First, it’s important to draw the distinction between negative yield and negative rates. Negative rates can lead to negative yields but it doesn’t really work the other way – meaning negative yields can result from market forces, while negative rates only result from policy.
Negative yields occur when the price of debt exceeds its face value, thereby reducing its coupon. For example, a $10,000 debt issue could have a coupon of 4%. As an investor, you lend $10,000 to a corporation or a municipality, and in return it pays you $400 a year for a specified period of time and returns your $10,000 to you at the end of the term.

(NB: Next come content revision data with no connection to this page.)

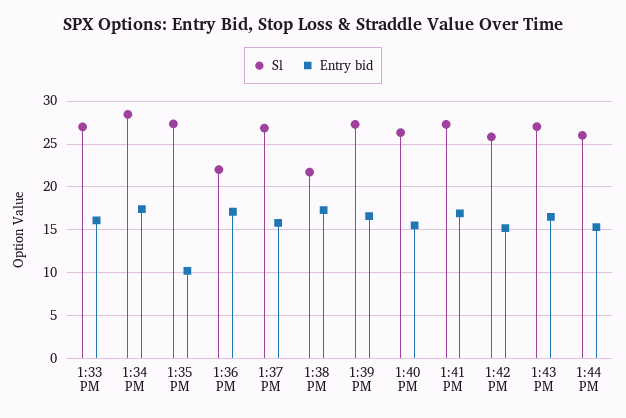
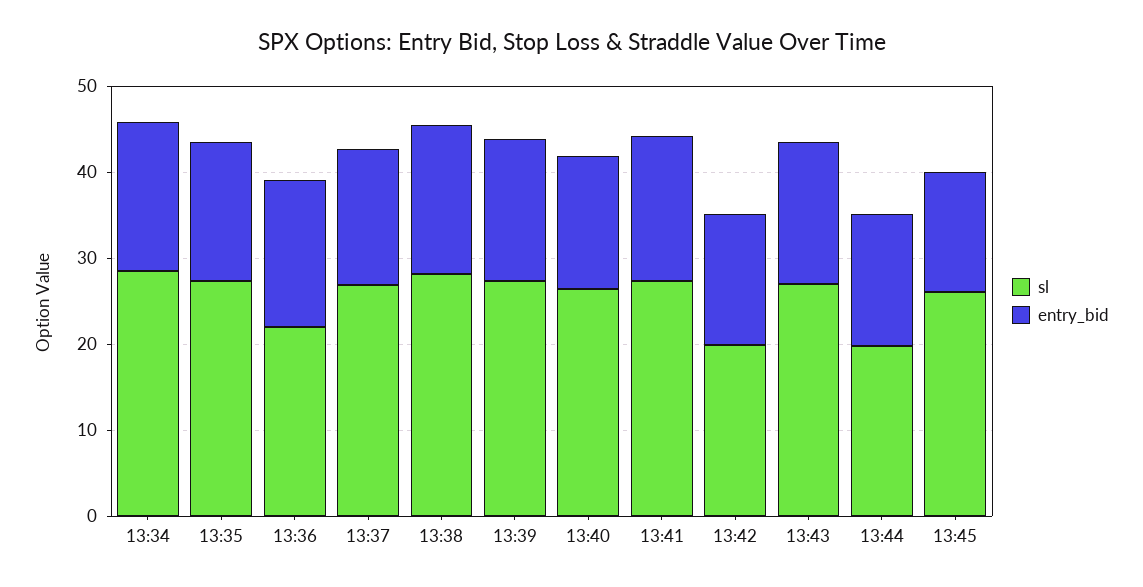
Sl, 1:33 PM: 27 -> none
Entry bid, 1:33 PM: 16 -> none
Entry bid, 1:35 PM: 10 -> 16
Sl, 1:38 PM: 22 -> 28
Sl, 1:42 PM: 26 -> 20
Sl, 1:44 PM: 26 -> 20
Sl, 13:45: none -> 26
Entry bid, 13:45: none -> 14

Debt instruments like this also trade on the open market, so depending on how valuable that coupon is, someone could pay more or less than $10,000 for the bond. If the bond were to cost $9,000, your effective yield becomes 7.8%, instead of 4%. This is because in addition to the $400 you received each year, you’d also receive the full $10,000 at the end of the term. Right now, rates are incredibly low, and as more baby boomers retire and look for financial stability, bonds will be in high demand. With the prospect of rising interest rates in the future, longer term debt will be eschewed in favor of short-term debt, which almost exclusively trades on the secondary market (at a discount or premium). A $10,000 debt issue with a 4% coupon only needs to cost $11,500 to turn the effective yield to -.92%.

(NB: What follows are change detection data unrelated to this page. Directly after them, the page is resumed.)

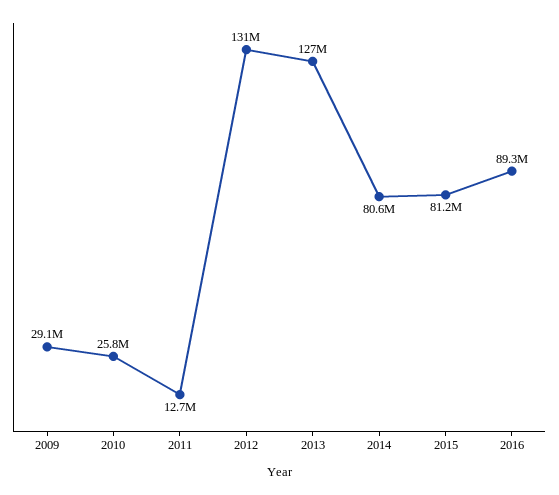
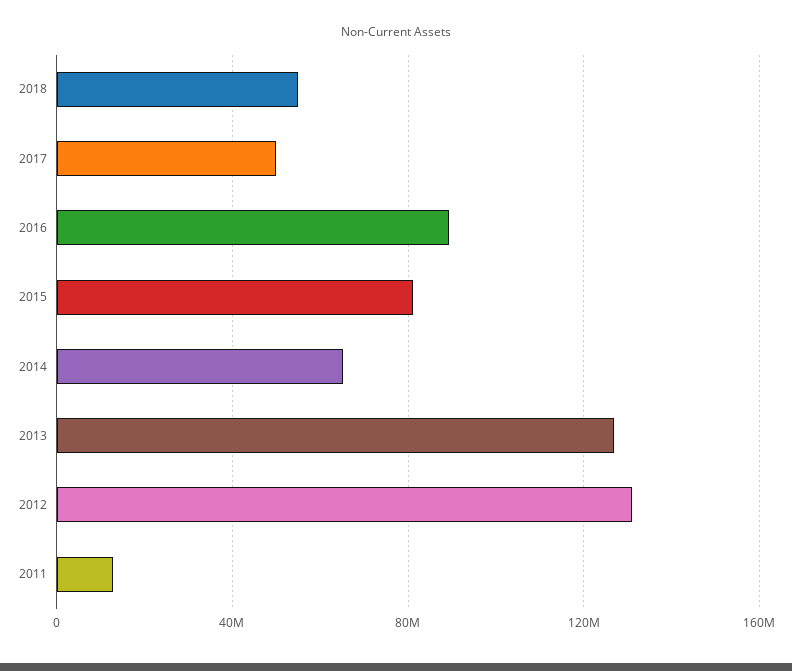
2009: 29100000 -> none
2010: 25800000 -> none
2014: 80600000 -> 65000000
2018: none -> 55000000
2017: none -> 50000000

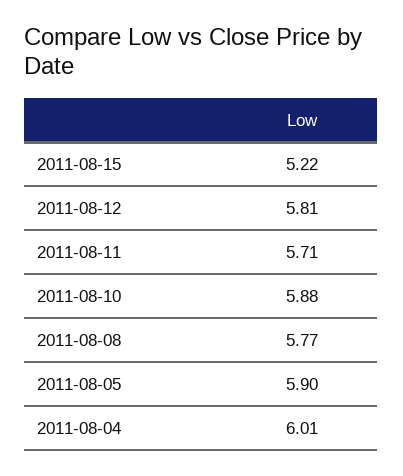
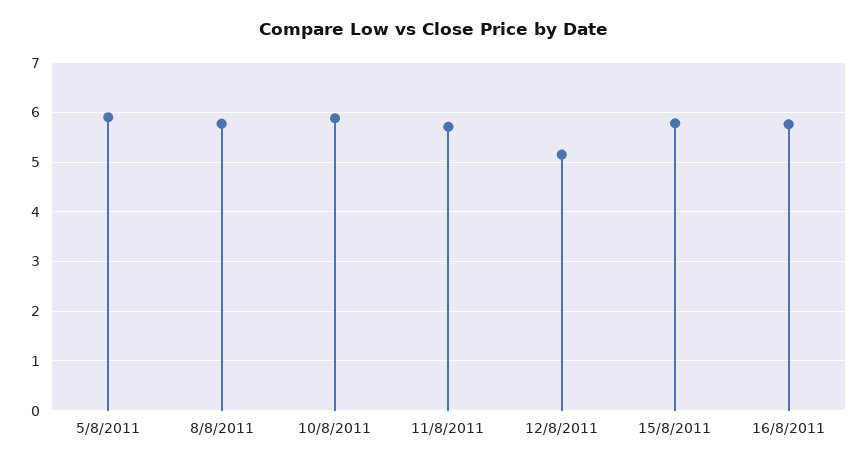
2011-08-15: 5.22 -> 5.8
2011-08-12: 5.81 -> 5.2
2011-08-04: 6.01 -> none
16/8/2011: none -> 5.8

Conversely, negative rates (which can drive negative yield further) occur when the central bank cuts rates below 0%. In the U.S., the rate to watch is the 30-year treasury, currently at 1.95%. This isn’t much lower than the current bank reserve rate of 2.1% and the fed funds rate of 2.25%. Should bank reserve rates turn negative, it’s very hard to say how it will affect the economy. Theoretically, negative rates are meant to incentivize banks to lend more and push consumers to spend. Why build up reserves when you are penalized to do so? In theory this is great, but as we have seen in Japan and Europe, there can be unintended consequences. Lending has been muted overseas as bank profits have been eroded by negative rates. Banks don’t lend when they don’t make money.